We even have the backward trend of “apps”, as though these are something magical. For decades the idea was to incorporate everything in a single “platform”, i.e. an extensible browser. HTML5, scripting, and UI libraries (widgets) will solve all needs in a single piece of software, no need for specialized applications. Yet on smartphone apps (single-purpose and trivial software) is all the rage. People collect apps and fill up their phones with slightly different bits of software the way wine collectors fill up caves. So no convergence here.
So why, with our devices, is convergence inevitable, but on the server side or software on the single device do we have the proliferation of zillions of tiny difference apps or services?

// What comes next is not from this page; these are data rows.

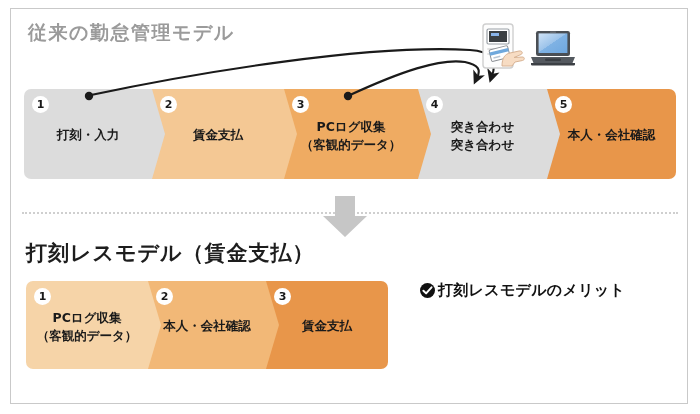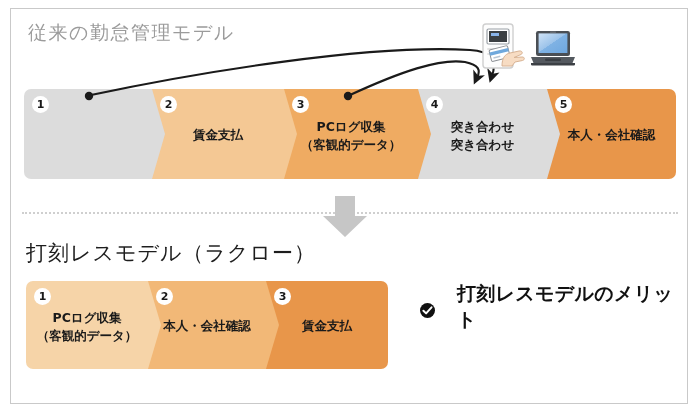"従来の勤怠管理モデル" .sect-title { font-weight: 400 -> 700 }
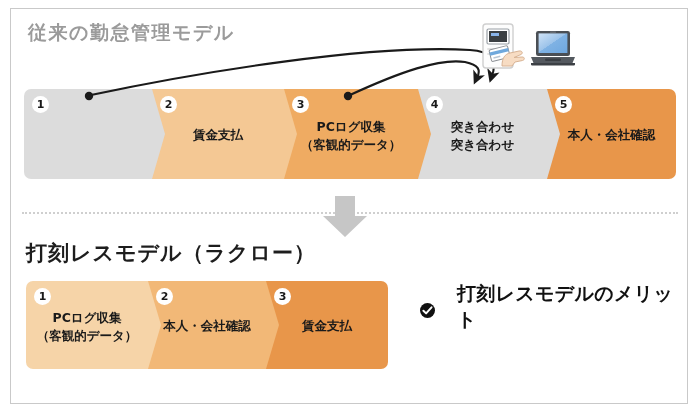"打刻・入力" div.step-label { html: none -> <div> <span>打刻・入力</span> </div> }
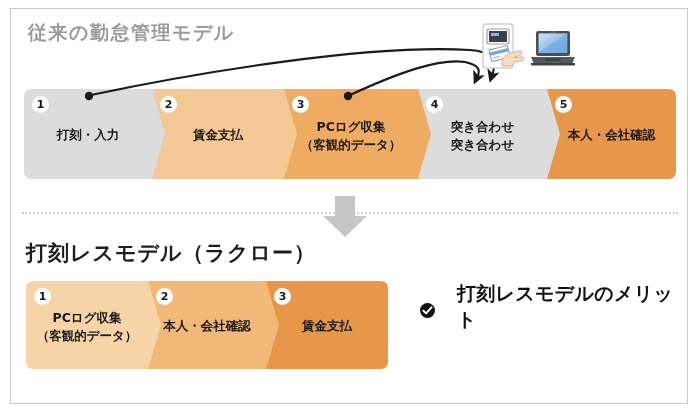"打刻レスモデル（ラクロー）" div.sect-title { text: ラクロー -> 賃金支払 }
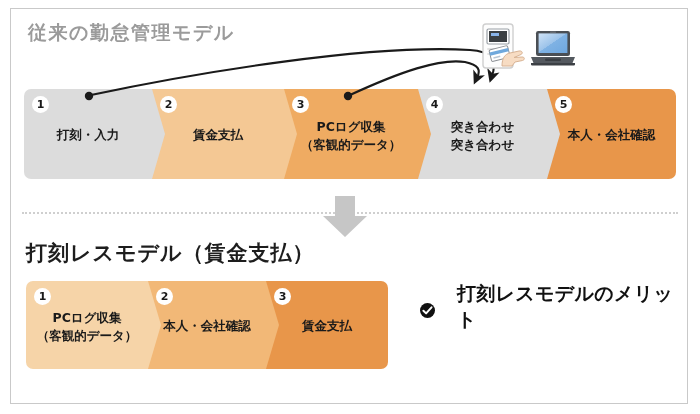"打刻レスモデルのメリット" #merit-head { font-size: 19px -> 15px; gap: 19px -> none }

The only arguments I can think is: a) sites accumulate audiences and it is access to that group of people as to why we need many sites, b) no site has everyone on board because while, in theory, we want a single device, we want slightly different social sites to reach everyone, and, c) we’re lazy and only want to click two buttons at most and a multi-function, do-everything site might require a little navigation, or at least a little customization to put your favorite features in the most obvious place. So we can’t handle complexity in web sites but we insist on only one device to do everything: little done well, mostly mediocre.
It’s strange and I don’t get it, but it also appears to be true, so there must be some underlying reason. But the history of PC software, I think, indicates that the diversity of slightly different sites and services is unlikely to prevail. It’s way to easy to copy features from Reddit into Facebook, or Twitter into WordPress, or Flickr into Pinterest (and then ultimately converged with other commentary/discussion oriented sites. dropbox and box.net are both waiting in the IPO wings but only offer the same features as SkyDrive or dozens of other “cloud” offering, or even WordPress.com. Until Twitter closes off the API (as they’re now aggressively doing, but that’s so they can shove ads down your throat), cross-posting is a fairly simple bit of code. Digg and del.ioic.us have already been incorporated elsewhere and are fading. In PC software the “suites”, with interchangeable objects, and integrated functionality won the day, so it’s hard not to believe that will happen again.
So soon the masters of prediction at trade rags will begin to talk about convergence and a whole wave of websites, many before they make the jump to IPO riches, will disappear, merged into some giant and horribly complicated single service.